- Born: c. 1976 (age 49–50) United States
- Education: University of Southern California; University of Delaware (BA & MBA);
- Occupation: Author
- Writing career
- Notable work: Just Add Magic
- Website: cindycallaghan.com

= Cindy Callaghan =

American author of children's books (born c. 1976)

Cindy Callaghan (born c. 1976) is an American author of children's books who has written several middle-grade novels. Her first book, Just Add Magic, was adapted into an Amazon television series by the same name.

== Early life ==
Callaghan grew up in Oakland and Franklin Lakes, New Jersey. While living in Oakland, she attended Heights Elementary School before her family moved to Franklin Lakes. Callaghan transferred to Colonial Road School, and later attended Franklin Avenue Middle School and Indian Hills High School, where she graduated in 1988. After high school, she attended the University of Southern California to study film. She later went to the University of Delaware where she graduated with a bachelor's in English and French in 1992. She went on to earn her Master of Business Administration degree from Delaware in 1996.

== Career ==
Callaghan worked in the pharmaceutical industry for nearly 20 years. She began writing her first book, Just Add Magic, in 2003. The book tells the story of the 12-year-old main character Kelly Quinn and her two friends who find an old book containing magical recipes. In 2010, Just Add Magic was published by Simon & Schuster's Aladdin Mix. Callaghan also wrote a second book Sydney MacKenzie Knocks 'Em Dead, which initially did not get picked up for publication.

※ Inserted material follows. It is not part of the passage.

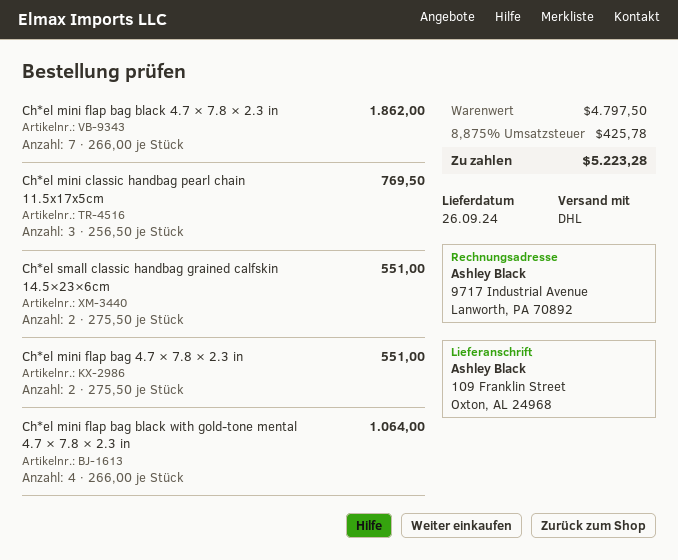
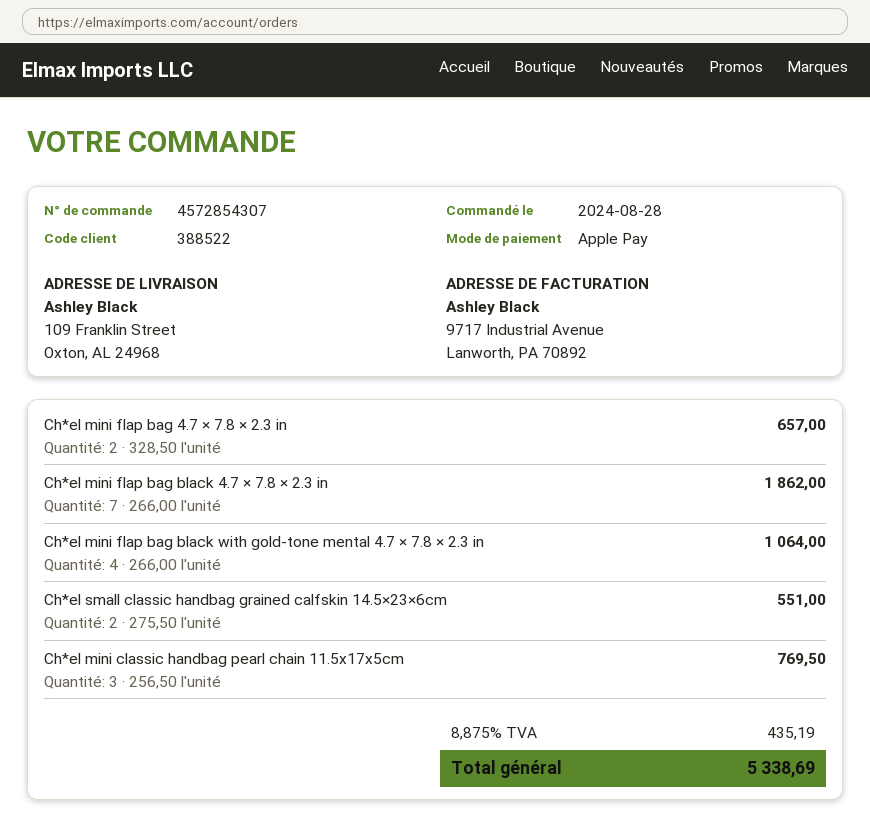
Ch*el mini flap bag 4.7 × 7.8 × 2.3 in: 2 x 275.50 = 551.00 -> 2 x 328.50 = 657.00
tax: 8.875% = 425.78 -> 8.875% = 435.19
total: 5223.28 -> 5338.69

In October 2013, Simon & Schuster published another book by Callaghan entitled Lost in London. The book is a mystery about a girl named Jordan who embarks on an adventure in London. In 2014, Callaghan followed that with another book set in Europe; Lucky Me, republished in 2016 as Lost in Ireland, is about a teenage girl who travels to Ireland in the hopes of breaking a string of bad luck caused by a chain letter. Callaghan published three more "Lost In" books: Lost in Paris in March 2015, Lost in Rome in August 2015, and Lost in Hollywood in 2016.

In January 2015, Amazon Prime Video released a pilot episode of Just Add Magic to determine if a full series based on the book would be produced. As of 2014, Callaghan served as a consultant on the show, writing outlines and giving guidance to the producers. The series was picked up for a full season set to air in 2016. In June 2016, Amazon extended the television series for a second season. The second half of Season 2 of the series was released in January 2018.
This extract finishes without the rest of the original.